Der englische Musikjournalist Dave Marsh hat einmal über Queen geschrieben: „Tatsächlich könnten Queen die erste durch und durch faschistische Rockband sein. Wegen all dieser Dinge verstehe ich nicht, wieso die Leute immer noch nachsichtig sind mit diesen widerlichen Typen und ihren gefährlichen Gedanken“. „Selbst nach intensiven Recherchen und vom Verfasser dieser Kolumne weitgehend furchtlos vorgenommenen Selbst-Hör-Versuchen will sich nicht mal im frühsten Frühwerk von BAP irgendeine Idee von musikalischem Wert, ein künstlerischer Funke oder auch nur ein Zeichen von Lebendigkeit finden. Schon immer haben BAP jene primitiv-maskuline Bluesrock-Doublette gepflegt, für die man sie fürchtet“ – so das Verdikt des deutschen Großkritikers Jens Balzer. Man muss beiden Kapitalverrissen an der Grenze zur Schmähkritik nicht zustimmen – aber ein bisschen traurig darf man schon sein, dass man derlei meinungsstarke Stimmen dieser Tage kaum noch liest.

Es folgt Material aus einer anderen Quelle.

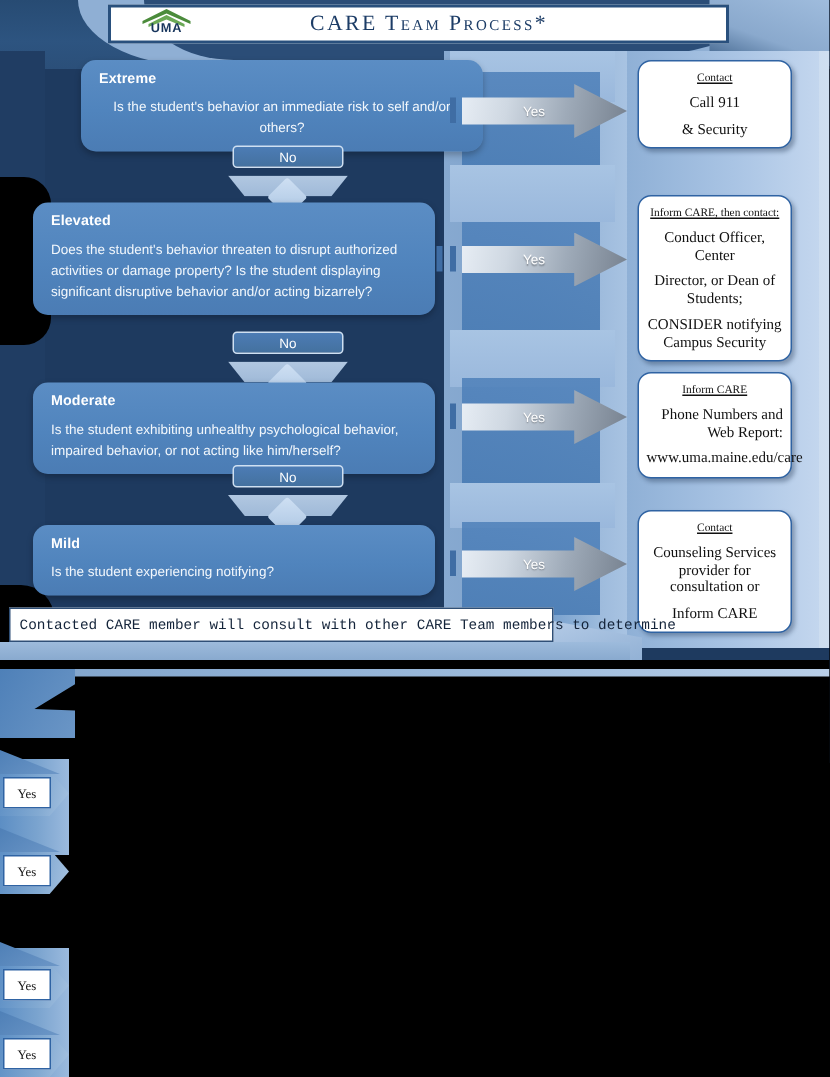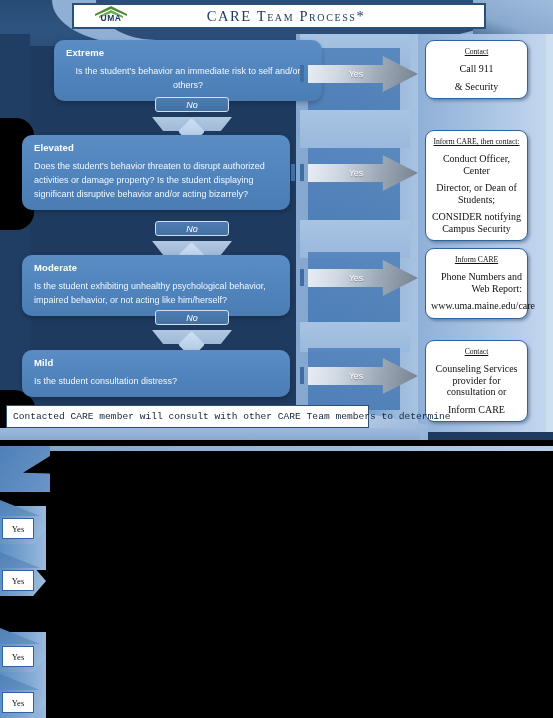--- a/index.html
+++ b/index.html
@@ -213,7 +213,7 @@
     border-radius: 3px;
     color: #ffffff;
     font-size: 9px;
-    display: flex; align-items: center; justify-content: center; font-style: italic;
+    display: flex; align-items: center; justify-content: center;
   }
   .no-dia {
     position: absolute;

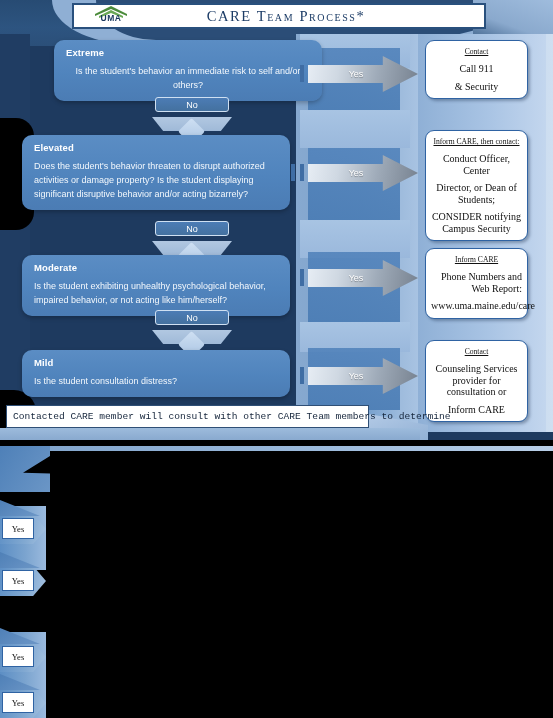--- a/index.html
+++ b/index.html
@@ -472,7 +472,7 @@
 
     <div class="qcard" style="top:350px;">
       <div class="lvl">Mild</div>
-      <div class="qtext">Is the student consultation distress?</div>
+      <div class="qtext">Is the student experiencing notifying?</div>
     </div>
 
     <div class="yes-arrow" style="left:300px; top:56px;">

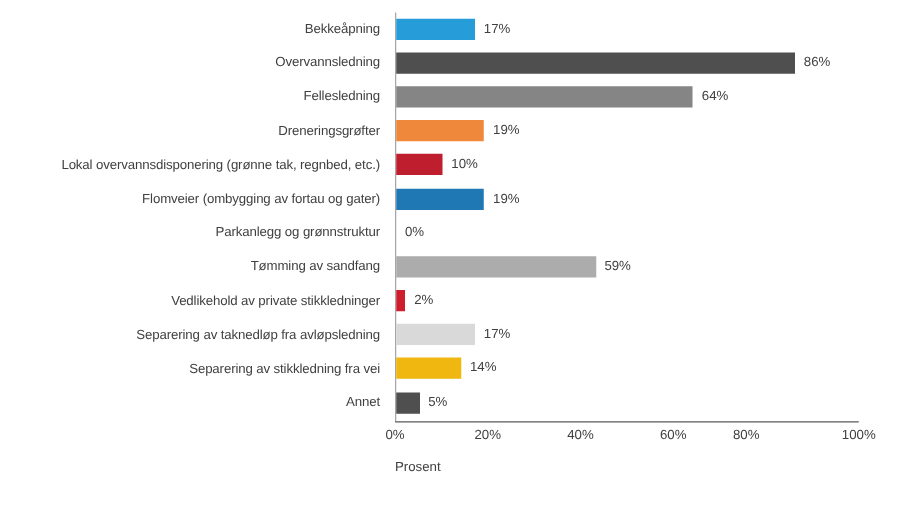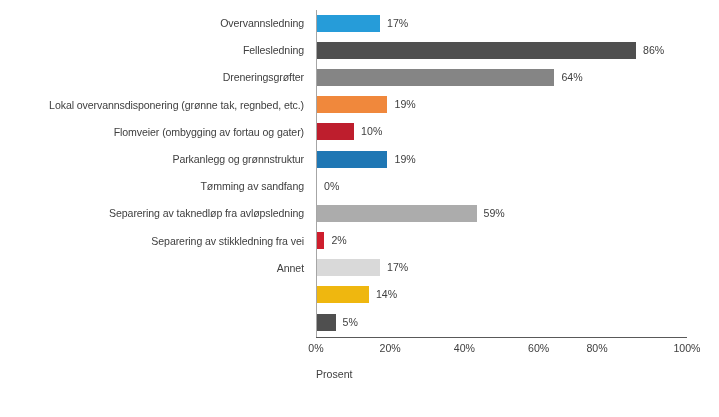--- a/index.html
+++ b/index.html
@@ -127,6 +127,7 @@
 <div id="chart-root">
 
   <div class="cat-labels">
+      <div class="cat-label">Bekkeåpning</div>
       <div class="cat-label">Overvannsledning</div>
       <div class="cat-label">Fellesledning</div>
       <div class="cat-label">Dreneringsgrøfter</div>

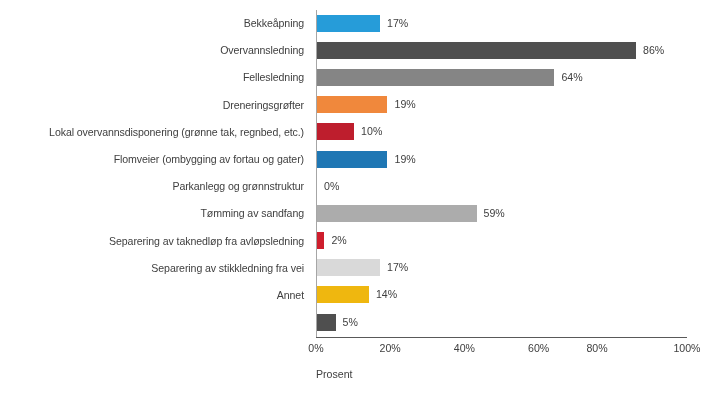--- a/index.html
+++ b/index.html
@@ -135,6 +135,7 @@
       <div class="cat-label">Flomveier (ombygging av fortau og gater)</div>
       <div class="cat-label">Parkanlegg og grønnstruktur</div>
       <div class="cat-label">Tømming av sandfang</div>
+      <div class="cat-label">Vedlikehold av private stikkledninger</div>
       <div class="cat-label">Separering av taknedløp fra avløpsledning</div>
       <div class="cat-label">Separering av stikkledning fra vei</div>
       <div class="cat-label">Annet</div>

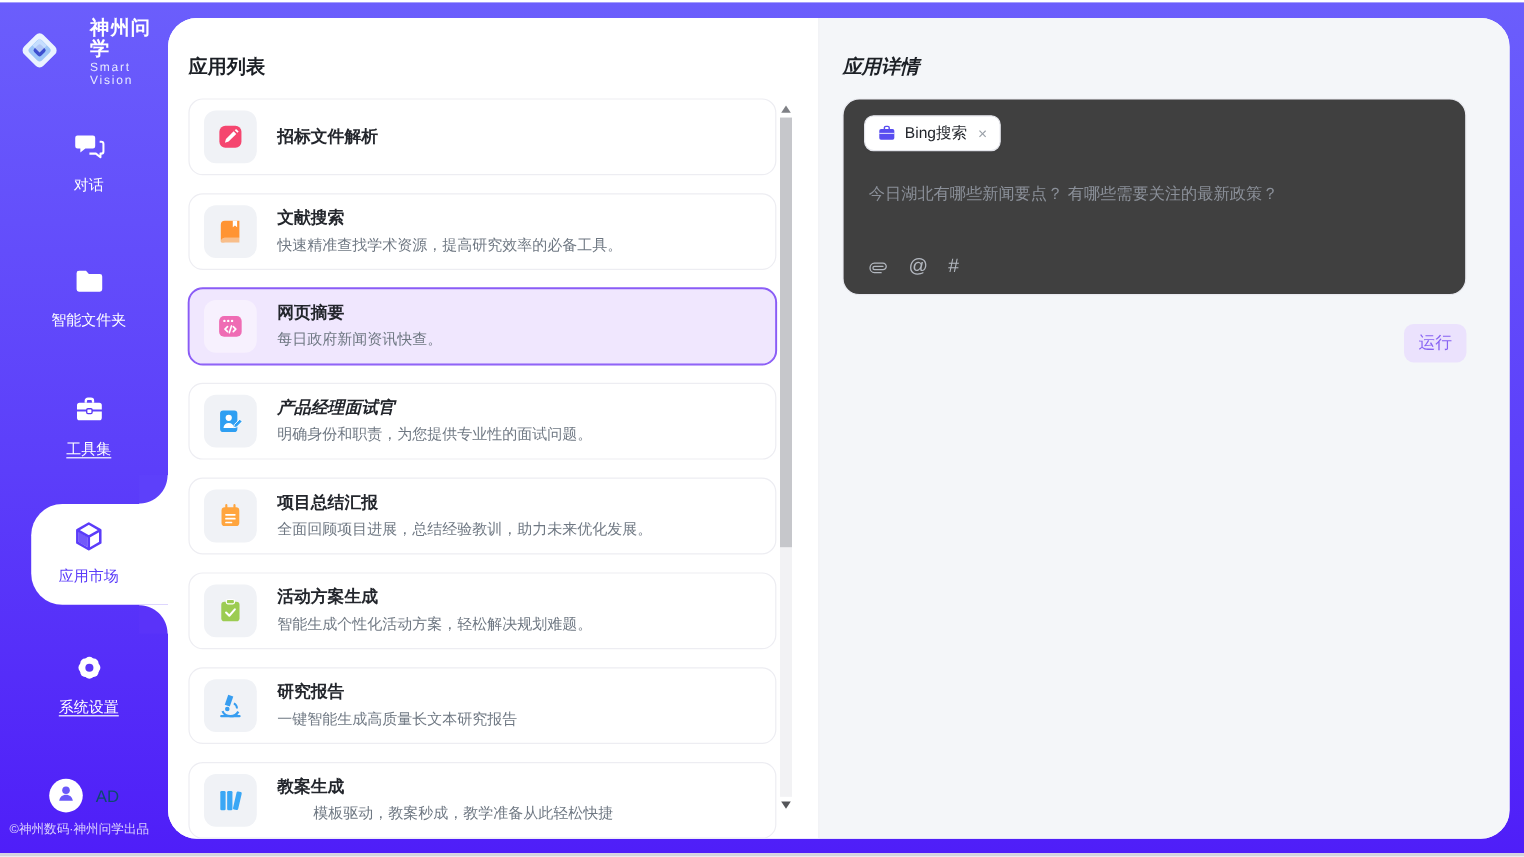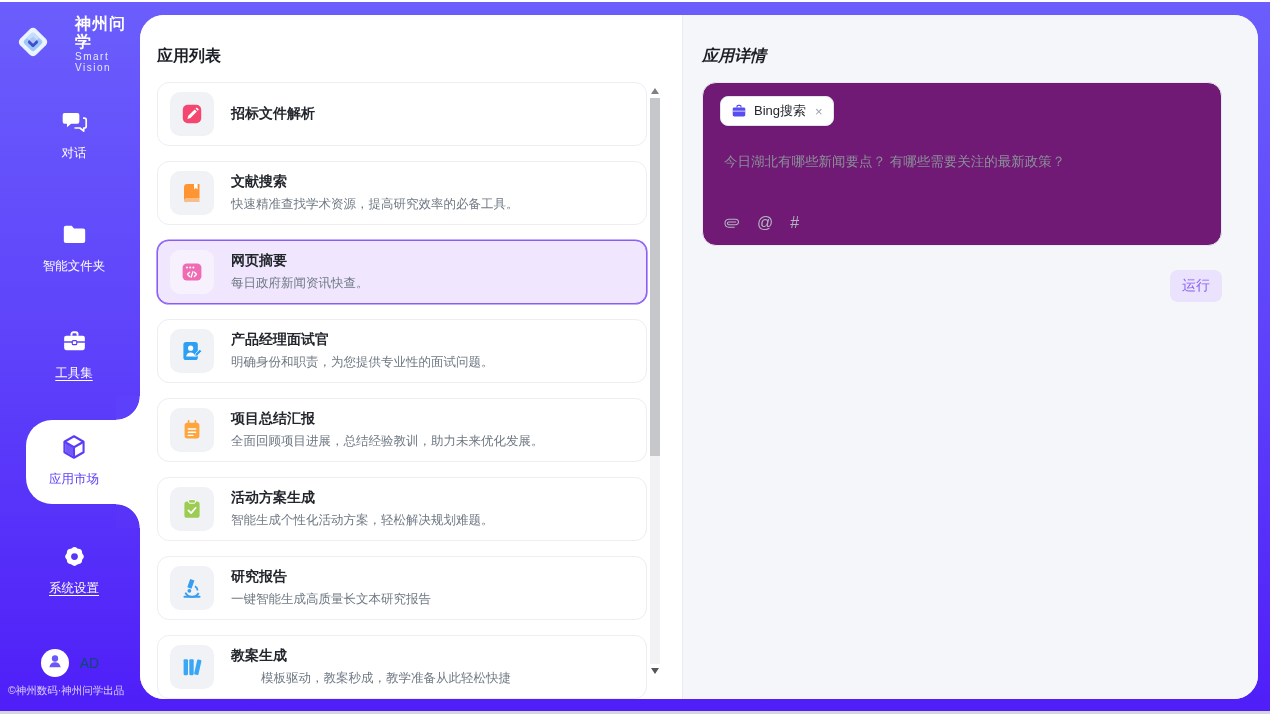--- a/index.html
+++ b/index.html
@@ -69,7 +69,7 @@
   .tri-down { width:0; height:0; border-left:4px solid transparent; border-right:4px solid transparent; border-top:6px solid #55565a; }
 
   
-  .detail-card { position:absolute; top:67px; left:19px; width:520px; height:164px; background:#701a75;
+  .detail-card { position:absolute; top:67px; left:19px; width:520px; height:164px; background:#404040;
     border:1px solid #e9eaf0; border-radius:14px; }
   .tool-tag { position:absolute; top:13px; left:17px; height:30px; display:inline-flex; align-items:center; gap:7px;
     padding:0 10px; border:1px solid #e3e4ea; border-radius:8px; background:#fff; box-shadow:0 1px 2px rgba(30,30,60,.04); cursor:pointer; }

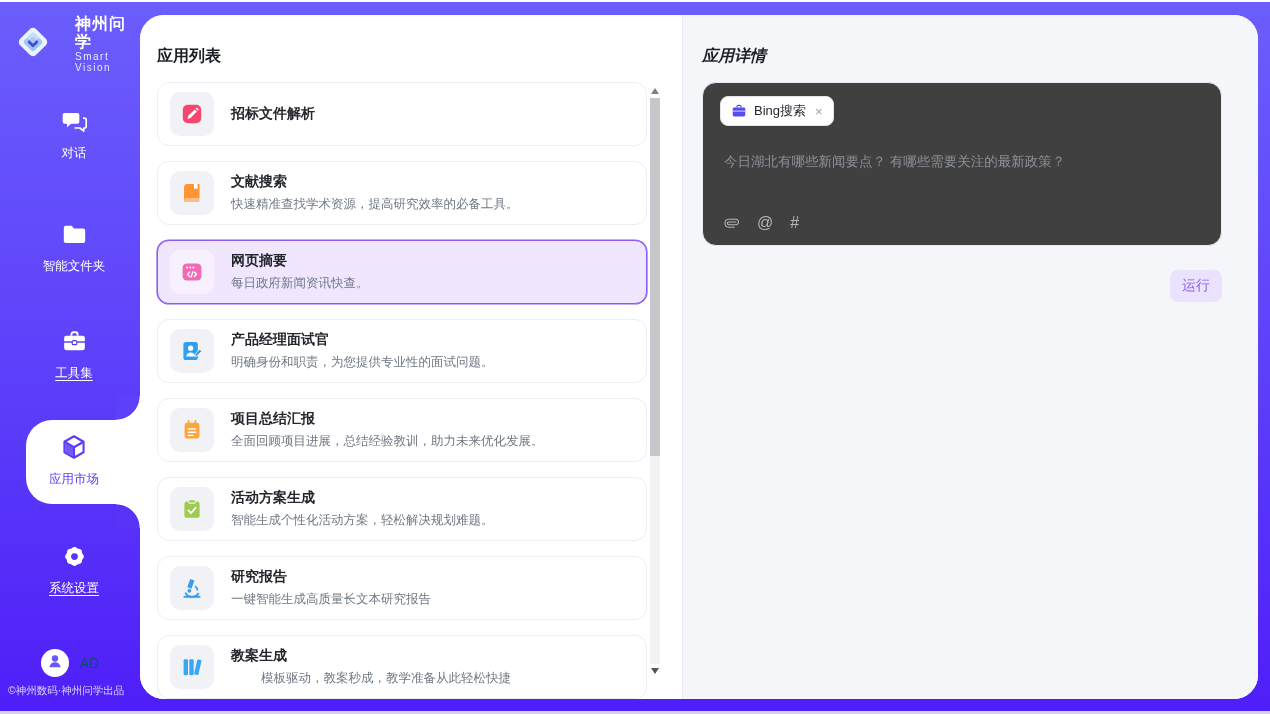--- a/index.html
+++ b/index.html
@@ -227,7 +227,7 @@
               </span>
     </span>
     <span class="app-text">
-      <span class="app-title" style="display:block;">产品经理面试官</span>
+      <span class="app-title" style="display:block;font-style:italic;">产品经理面试官</span>
       <span class="app-desc" style="display:block;">明确身份和职责，为您提供专业性的面试问题。</span>
     </span>
   </div>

Selbst in der englischen Musikpresse – in der deutschen schon gar nicht, und in den Feuilletons der meisten Regionalzeitungen muss man Meinung sowieso mit der Lupe suchen. „Die kritische Berichterstattung im Musikbereich verschwindet allgemein“. Hat Andreas Borcholte, Musikkritiker bei Spiegel Online, gesagt. Recht hat er.
Was man stattdessen liest, sind durchweg beste Schulnoten in den CD-Rezensionen der meisten Musikmagazine, kritiklose Nacherzählungen von Konzerten in den Tageszeitungen – im schlimmsten Fall auch noch im hilflosen Stil von Schüleraufsätzen oder noch schlimmer: die Wiedergabe eines Plattenfirmen-Infos, ins Präteritum gesetzt. Mit dem, was Rezensenten leisten können und sollen, hat all das wenig zu tun. Zugegeben, es ist der Weg des geringsten Widerstandes. Man muss sich keine Meinung leisten, denn dann müsste man sie auch begründen können.

Für wen schreibe ich eigentlich?

Wer kritisch über Musik schreibt, steht zunächst vor der Frage: Für wen schreibe ich? Sicher nicht in erster Linie für den Fan – denn der will sich nur in seiner Heldenverehrung bestätigt sehen, am besten noch mit sich selbst in der Hauptrolle. Der liest gerne Sätze wie diesen: „Die begeisterten Fans dankten Fritz Nopp und seiner Kapelle mit langanhaltendem Applaus.“
Sollte der Rezensent selbst Fanboy oder Fangirl sein, ist ebenso höchste Vorsicht geboten. Nichts ist schwerer, als eine überschäumende Lobhudelei als begründete Kritik erscheinen zu lassen. Superlative allein genügen kaum, um dem Leser zu erklären, warum der Schreiber jetzt gerade vor Begeisterung tropft. Keinesfalls sollte man sich aber umgekehrt hinreißen lassen, für die Verächter und Hasser eines Künstlers zu schreiben – also einen vorsätzlichem Verriss zu planen. Ein Fan von Tocotronic wird kaum etwas anderes als Schmähkritik zustande bringen, wenn ihn sein Redakteur ins Pur-Konzert abkommandiert. Und würde man mich ins Tocotronic-Konzert schicken, das Resultat wäre ein Massaker.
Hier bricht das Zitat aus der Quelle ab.